M. Guizot a constaté le fait des efforts tentés par les bénéficiers pour convertir leurs bénéfices en alleux; mais il n'en a pas compris la cause. Il semble même l'attribuer à un sot préjugé : « La propriété des alleux, dit-il, était pleine, perpétuelle, et celle des bénéfices précaire et dépendante. Tant que dura cette différence, et même plus tard, car les hommes ne se désabusent que lentement de ce qu'ils ont une fois considéré comme un avantage, les possesseurs de bénéfices s'efforcèrent de les convertir en alleux 1. >>

Comment M. Guizot n'a-t-il pas vu qu'il y avait dans ce préjugé, dans ces efforts, tout un principe social?

La propriété libre, l'alleu, c'est le fondement de la société actuelle; la possession bénéficiaire, le fief, c'était le fondement de la société féodale. Il a fallu toutes les tendances, tous les efforts de la race germanique pour restaurer l'alleu, auquel la race gallo-romaine avait substitué le fief, et pour fonder la société actuelle sur les ruines de la société féodale. Le premier résultat de ces efforts, la première victoire remportée sur les Romains, fut l'hérédité des fiefs; la décentralisation du pouvoir en fut la conséquence; tandis que, d'autre part, la centralisation des communes amena le triomphe définitif du principe germanique. Après les efforts et les succès des grands vinrent les efforts et les succès des petits; après l'aristocratie, le peuple; après l'hérédité des fiefs, la propriété allodiale, et comme conséquence, la liberté individuelle.

↑ Essai sur l'Histoire de France, Des institutions politiques du v au xe siècle, ch. I.

Telle fut la marche du progrès chez les peuples d'origine franke, progrès qui devait les ramener à leur point de départ car, ne l'oublions jamais, tous ces travaux, toutes ces luttes ne devaient aboutir qu'à nous faire retrouver ce que nous avions perdu, qu'à nous restituer ce qu'on nous avait ravi. C'est là précisément une des gloires de la race germanique.

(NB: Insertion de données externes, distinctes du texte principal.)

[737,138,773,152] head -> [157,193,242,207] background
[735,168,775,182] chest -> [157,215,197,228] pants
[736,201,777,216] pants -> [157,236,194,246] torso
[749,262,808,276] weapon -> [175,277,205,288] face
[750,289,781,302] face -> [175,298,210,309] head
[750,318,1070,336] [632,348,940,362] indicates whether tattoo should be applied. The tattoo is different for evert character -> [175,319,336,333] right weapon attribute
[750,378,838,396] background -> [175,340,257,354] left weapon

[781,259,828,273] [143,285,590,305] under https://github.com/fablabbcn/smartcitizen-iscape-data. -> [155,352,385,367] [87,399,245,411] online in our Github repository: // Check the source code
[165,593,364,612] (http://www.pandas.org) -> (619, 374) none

Cette civilisation dont aujourd'hui nous sommes si fiers, et pour laquelle il a fallu tant de siècles de progrès, eh bien, elle était tout entière dans les institutions primitives des Franks; depuis plus de mille ans, elle serait ce qu'elle est aujourd'hui, si ces institutions avaient pu se développer sans entrave, si l'influence de l'esprit romain n'avait pesé sur la société, et si le progrès n'avait dù consister à nous délivrer de cette influence.

L'histoire des événements au travers desquels s'effectua la marche de ce progrès, est trop longue pour trouver place dans le cadre de ces lettres. Ce fut pendant les IX, Xe et XIe siècles, au milieu des guerres et des révolutions de cette période désastreuse, qui se firent les premiers pas. Le traité de Verdun, qui nous sépara de la France par l'institution du royaume de Lotharingie, fut le signal du mouvement germanique. Vers la même époque, le comté de Flandre, qui faisait partie du royaume de Neustrie, s'en sépara de fait, en devenant héréditaire; de sorte que la Belgique entière fut mise à l'abri de ce mélange de races, qui a été si fatal aux conquérants de la Gaule celtique.

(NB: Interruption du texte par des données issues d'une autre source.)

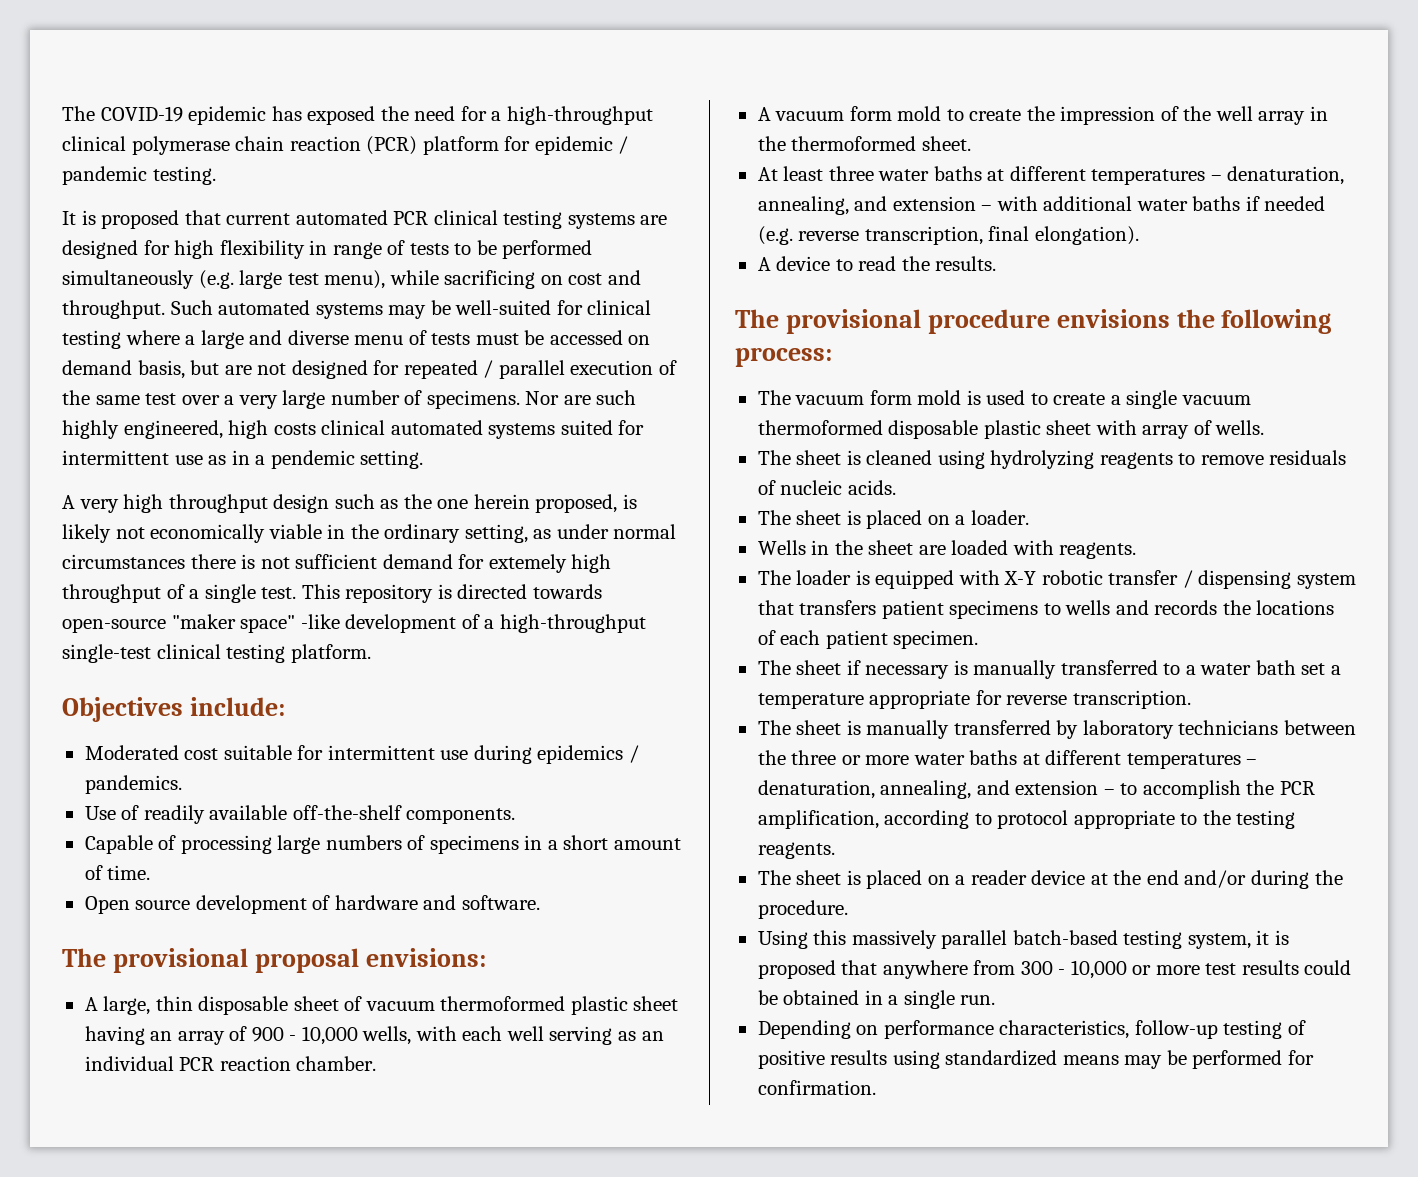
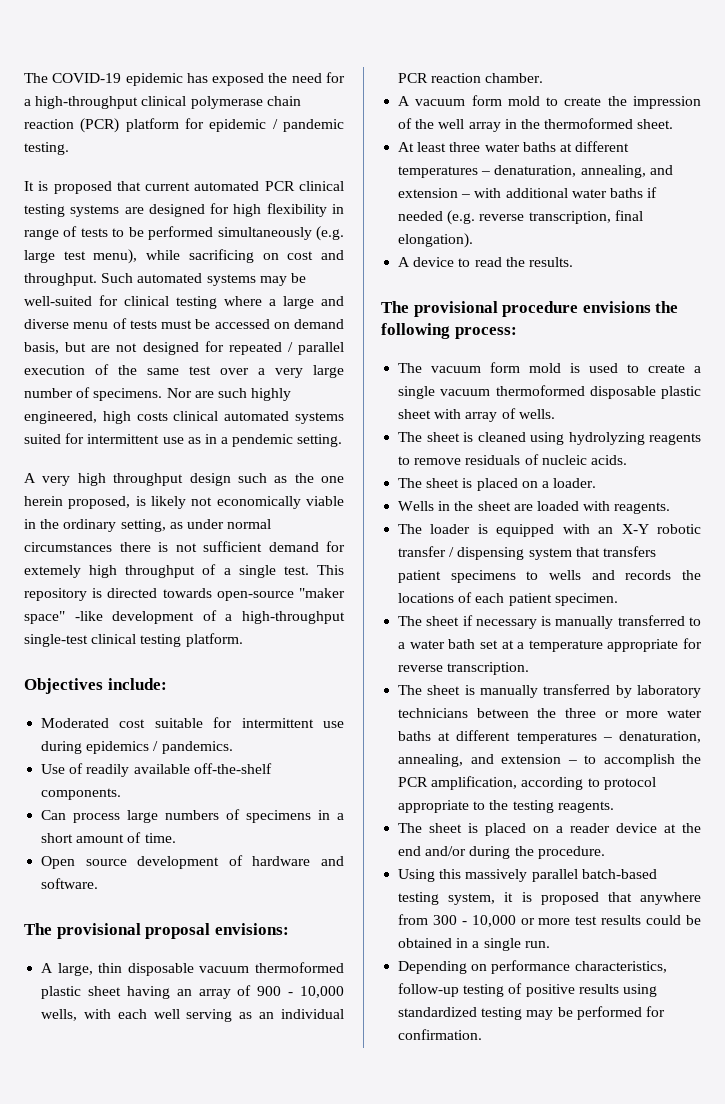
[84,835,272,854] Capable of processing -> [41,810,121,823] Can process
[293,996,363,1011] sheet of -> (194, 969) none
(1000, 577) none -> [598,527,614,534] an
(1326, 669) none -> [501,640,514,649] at
[1062,1055,1119,1065] means -> [481,1007,523,1020] testing

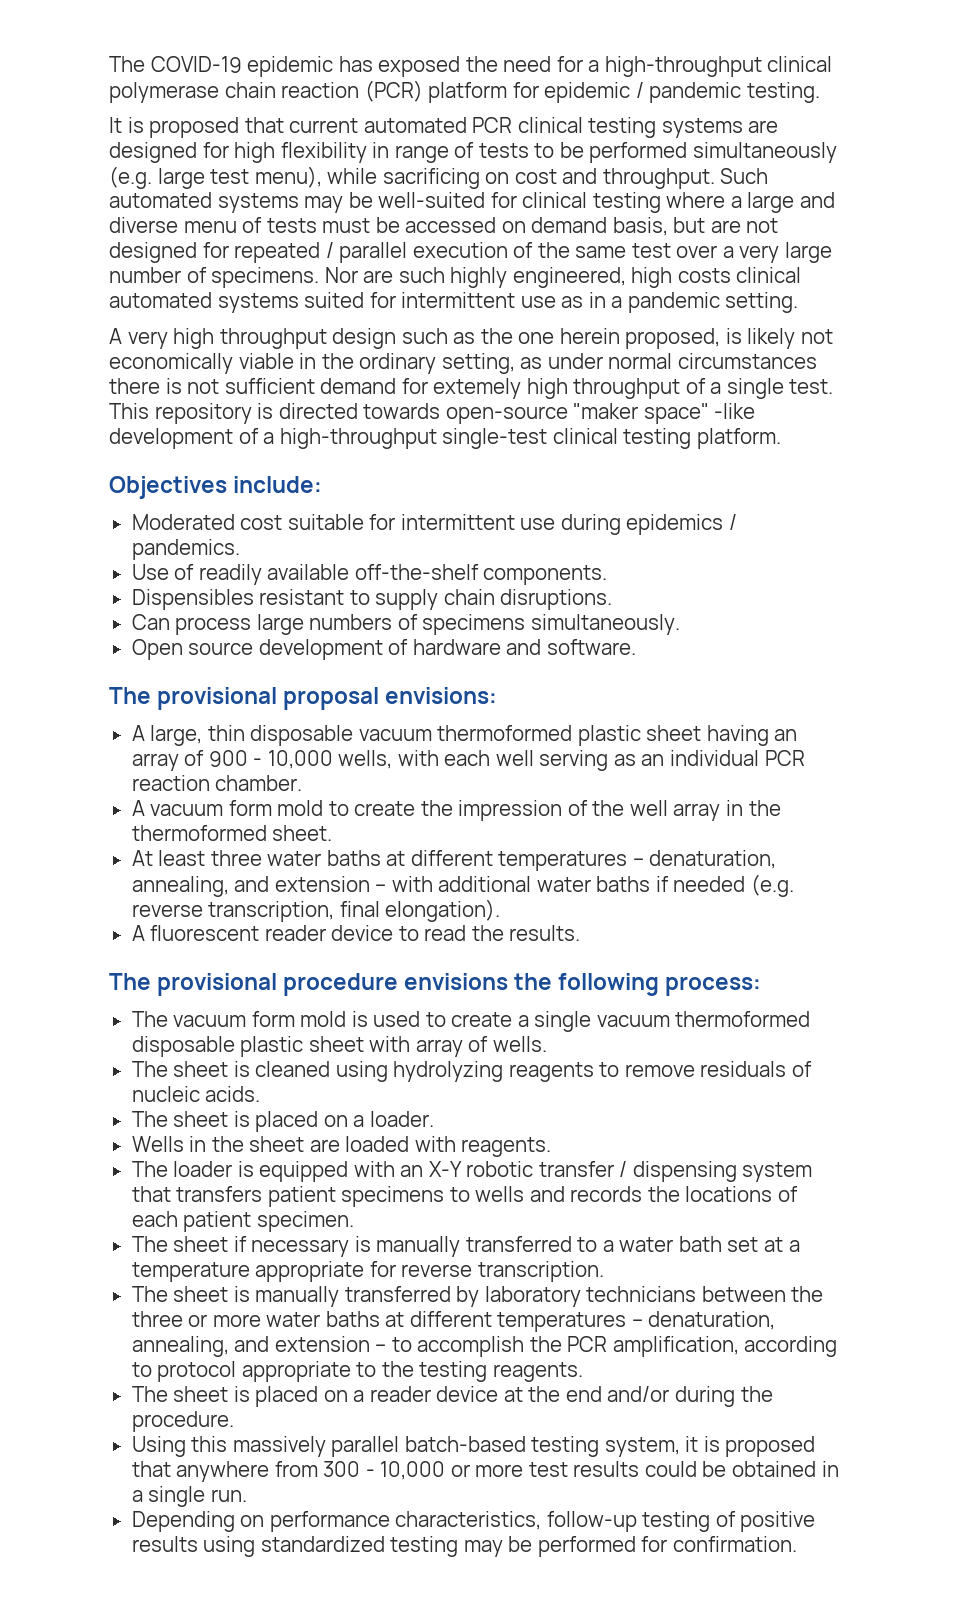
[232,434,294,447] pendemic -> [627,292,720,313] pandemic
(122, 794) none -> [131,589,613,610] // Dispensibles resistant to supply chain disruptions.
[318,810,344,820] [41,832,176,843] in a short amount of time. -> [530,614,680,635] simultaneously.
(411, 262) none -> [150,925,326,941] fluorescent reader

Plus tard, la Lotharingie se divisa en deux duchés qui se subdivisèrent à leur tour pour former des comtés héréditaires; ainsi disparut le principe monarchique par la force même des choses. Il est bien vrai que la plus grande partie de la Flandre relevait de la couronne de France, et que les autres comtés et duchés relevaient

de l'empire germanique; mais cette suzeraineté fut sans influence sur les institutions du pays. Celles-ci ne tardèrent pas à se développer dans le sens des anciennes institutions frankes. Les tendances à s'affranchir du joug de l'autorité n'étaient pas seulement celles des grands feudataires; elles étaient générales et appartenaient à toutes les classes de la population. Aussi voyons-nous peu à peu se reconstituer le self government des Franks: tant il est vrai que les principes qui dérivent des tendances naturelles, des instincts de race, ne périssent jamais. On peut les comprimer, les tourmenter, les torturer de mille façons ils se redressent toujours; la nature tôt ou tard reprend ses droits.

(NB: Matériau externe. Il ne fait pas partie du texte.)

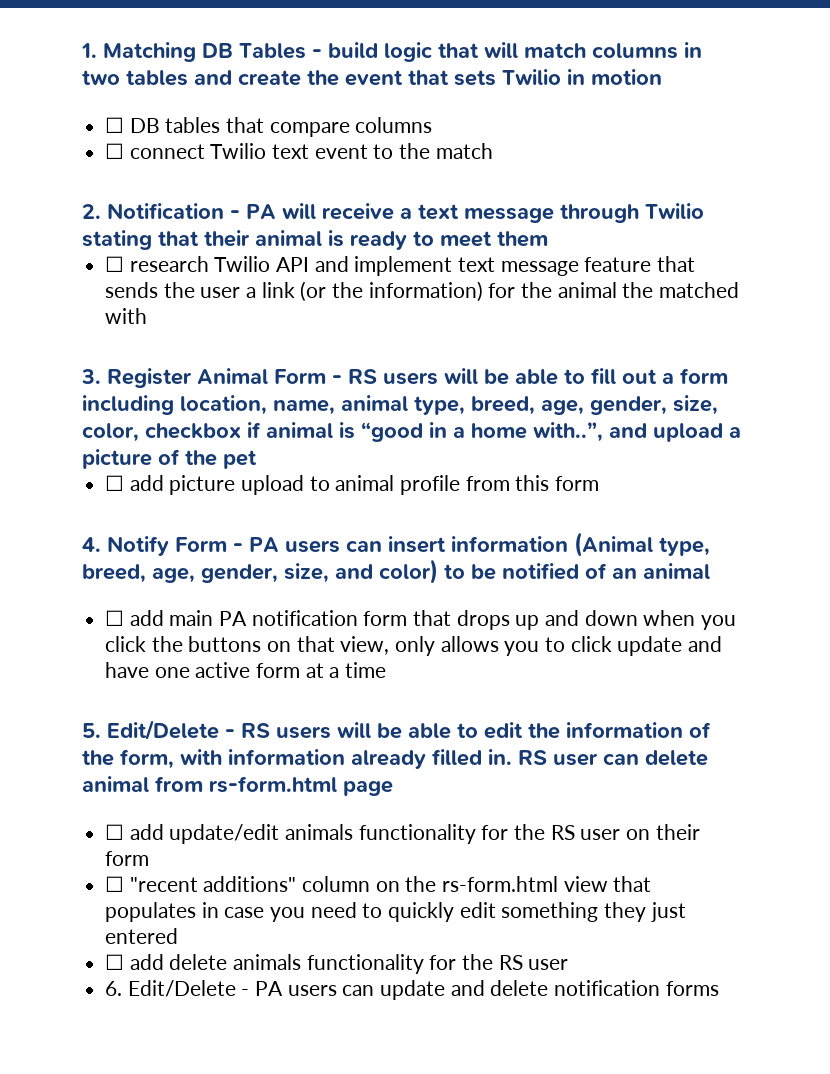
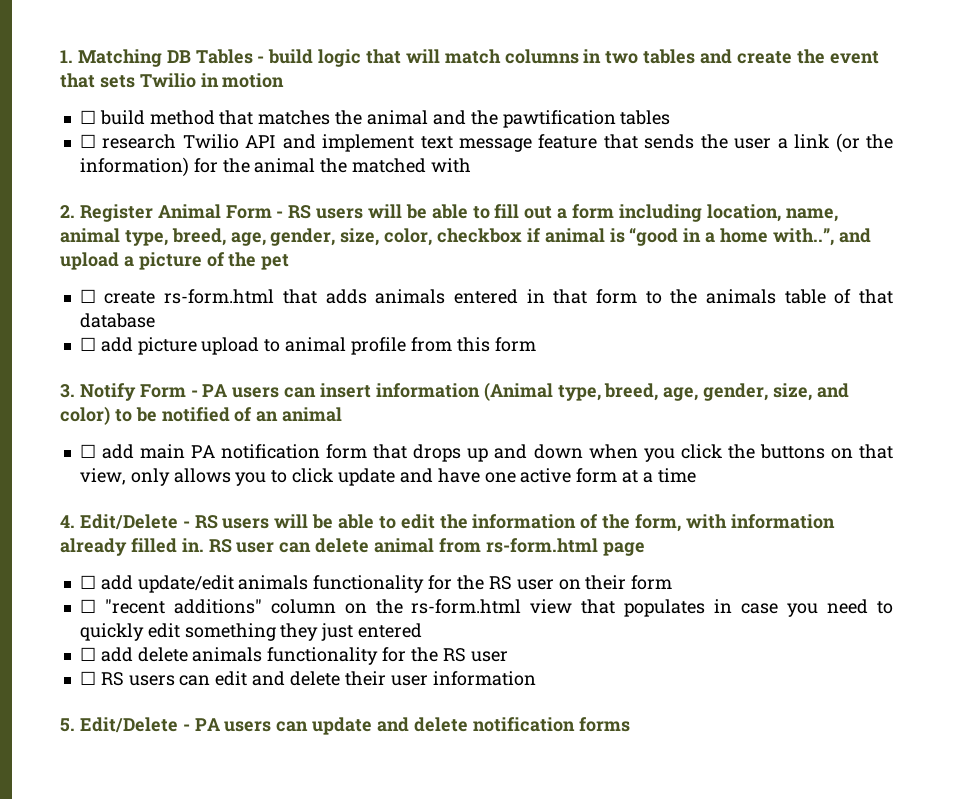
[129,117,433,137] [105,143,493,159] [82,203,704,223] [82,230,548,250] DB tables that compare columns // ☐ connect Twilio text event to the match // 2. Notification - PA will receive a text message through Twilio stating that their animal is ready to meet them -> [99,110,671,128] build method that matches the animal and the pawtification tables
[81,369,101,384] 3. -> [60,205,75,218] 2.
(257, 459) none -> [79,289,893,304] [79,313,155,328] // ☐ create rs-form.html that adds animals entered in that form to the animals table of that database
[82,537,101,552] 4. -> [60,384,75,398] 3.
[82,723,101,738] 5. -> [60,515,75,528] 4.
[105,981,123,996] 6. -> [79,671,536,686] [60,718,75,732] ☐ RS users can edit and delete their user information // 5.

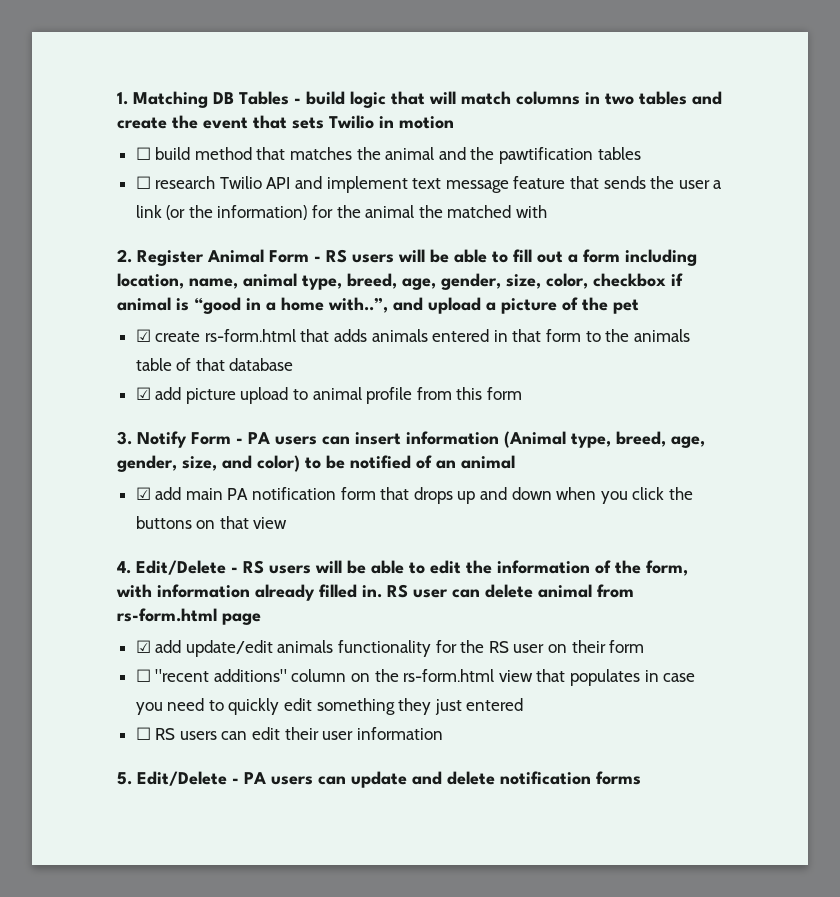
[79,289,96,303] ☐ -> [135,329,151,342] ☑
[79,337,96,351] ☐ -> [135,387,151,400] ☑
[79,444,96,458] ☐ -> [135,487,151,500] ☑
[79,468,696,486] view, only allows you to click update and have one active form at a time -> [253,517,288,529] view
[79,575,96,589] ☐ -> [135,640,151,653] ☑
[79,647,508,665] // ☐ add delete animals functionality for the RS user -> (524, 704) none
[252,671,340,686] and delete -> (281, 733) none

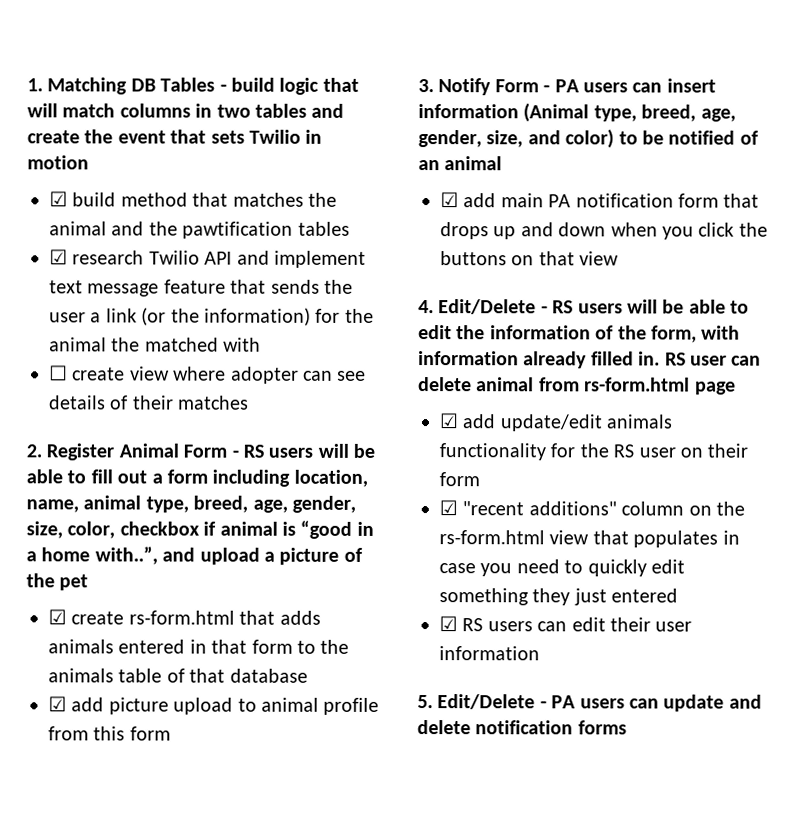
[135,147,151,160] ☐ -> [49,191,68,207] ☑
[135,176,151,189] ☐ -> [49,249,68,265] ☑
(548, 211) none -> [49,365,367,384] [49,395,250,410] // ☐ create view where adopter can see details of their matches
[135,669,151,682] ☐ -> [439,500,458,516] ☑
[135,727,151,740] ☐ -> [439,616,458,632] ☑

Ce furent d'abord les grands, les optimati, qui prirent part au gouvernement des provinces. L'usage des assemblées, qui, d'ailleurs, s'était maintenu dans l'empire germanique, reparut en Flandre d'abord, et puis successivement dans les autres États. Dès l'an 1030, nous voyons une assemblée générale se tenir à Audenaerde; tous les grands y sont convoqués, cum omni Flandriæ dignitate 1.

Les historiens nous disent qu'il s'agissait de concilier Bauduin IV avec son fils; mais Bauduin IV et son fils auraient bien pu s'embrasser en présence de quelques amis, sans réunir en assemblée solennelle tous les hommes considérables du pays, si leurs dispositions personnelles avaient été indépendantes de la volonté nationale; il n'aurait pas fallu que tous les assistants jurassent le maintien de la concorde et d'une paix générale, si les comtes de Flandre avaient été maîtres de faire la paix ou la guerre ad libitum, et si leur politique n'avait pas été subordonnée à l'opinion du pays.

1 MEYERI Annales, ad ann., 1030..

En 1053, le même Bauduin, voulant partager ses États entre ses deux fils, Bauduin de Mons et Robert-le-Frison, convoque de nouveau en assemblée générale, à Audenaerde, tous les prélats, barons et hauts hommes de Flandre 1.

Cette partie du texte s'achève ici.